** Records to process follows **

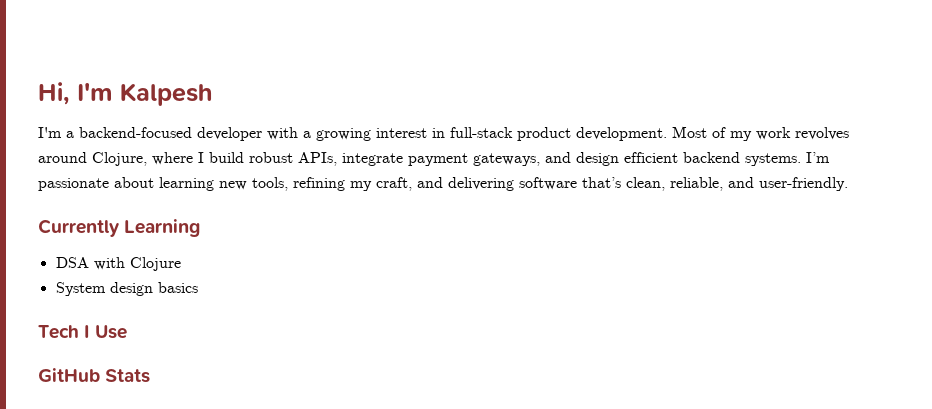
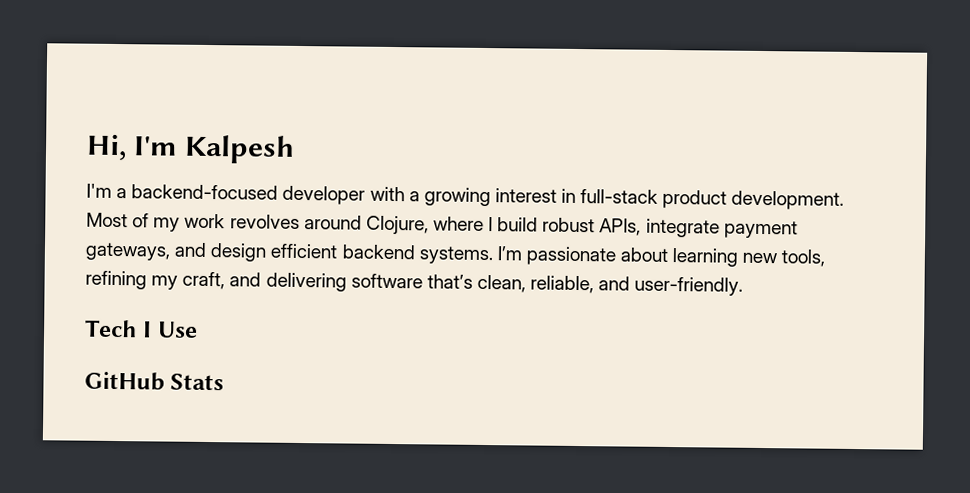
- Currently Learning
- DSA with Clojure
- System design basics

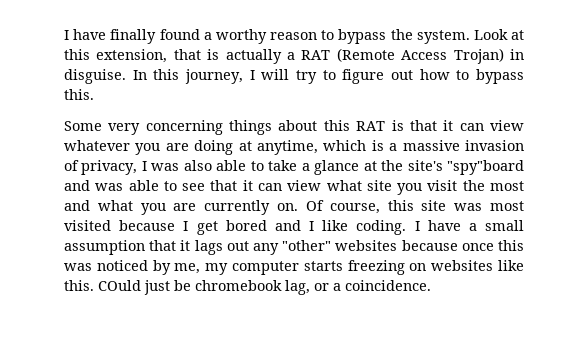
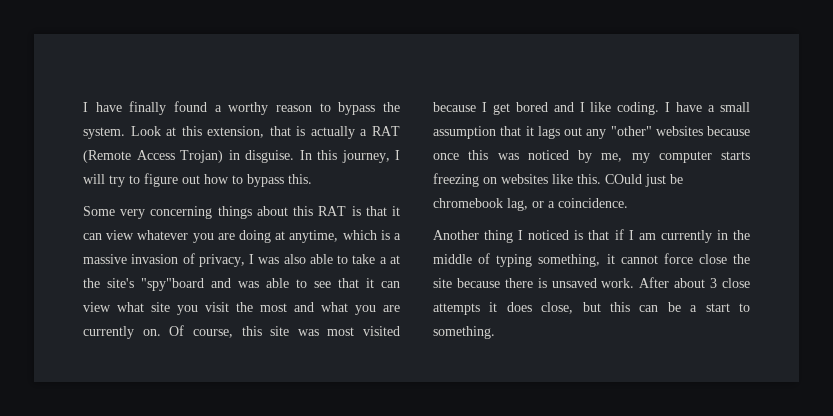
- Some very concerning things about this RAT is that it can view whatever you are doing at anytime, which is a massive invasion of privacy, I was also able to take a glance at the site's "spy"board and was able to see that it can view what site you visit the most and what you are currently on.
+ Some very concerning things about this RAT is that it can view whatever you are doing at anytime, which is a massive invasion of privacy, I was also able to take a at the site's "spy"board and was able to see that it can view what site you visit the most and what you are currently on.
+ Another thing I noticed is that if I am currently in the middle of typing something, it cannot force close the site because there is unsaved work. After about 3 close attempts it does close, but this can be a start to something.

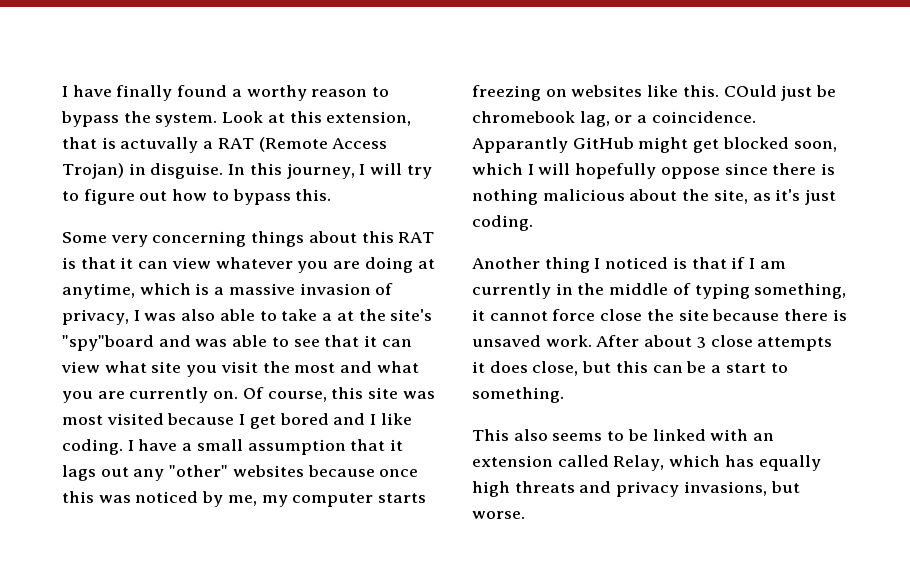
- Look at this extension, that is actually a RAT (Remote Access Trojan) in disguise.
+ Look at this extension, that is actuvally a RAT (Remote Access Trojan) in disguise.
+ Apparantly GitHub might get blocked soon, which I will hopefully oppose since there is nothing malicious about the site, as it's just coding.
+ This also seems to be linked with an extension called Relay, which has equally high threats and privacy invasions, but worse.

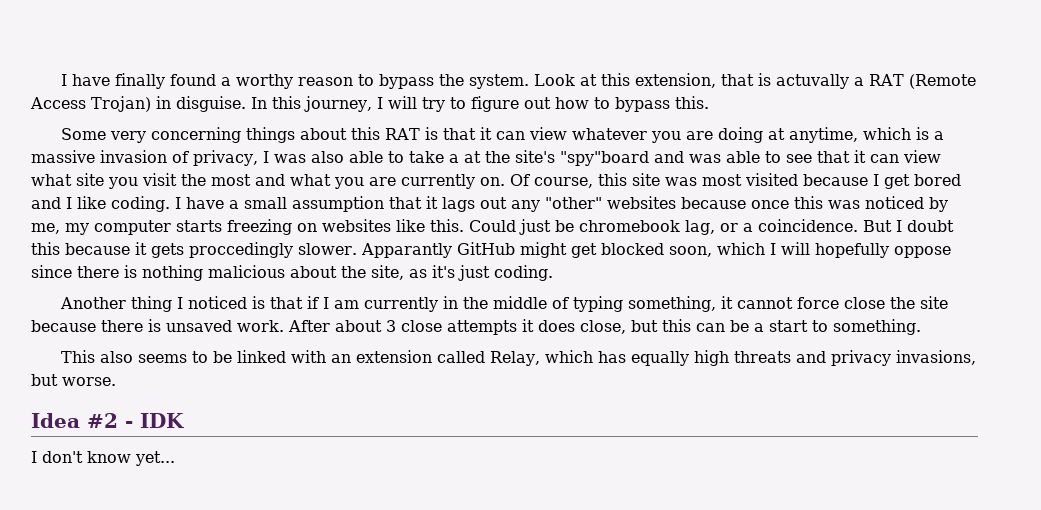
- COuld just be chromebook lag, or a coincidence.
+ Could just be chromebook lag, or a coincidence.
+ But I doubt this because it gets proccedingly slower.
+ Idea #2 - IDK
+ I don't know yet...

** End of Records to process **

**Work required**
Above are some records; extract exactly the lines from the one containing "- System design basics" through the one containing "- Some very" and drop the pictures.

**Answer to this exercise**
- System design basics

- Some very concerning things about this RAT is that it can view whatever you are doing at anytime, which is a massive invasion of privacy, I was also able to take a glance at the site's "spy"board and was able to see that it can view what site you visit the most and what you are currently on.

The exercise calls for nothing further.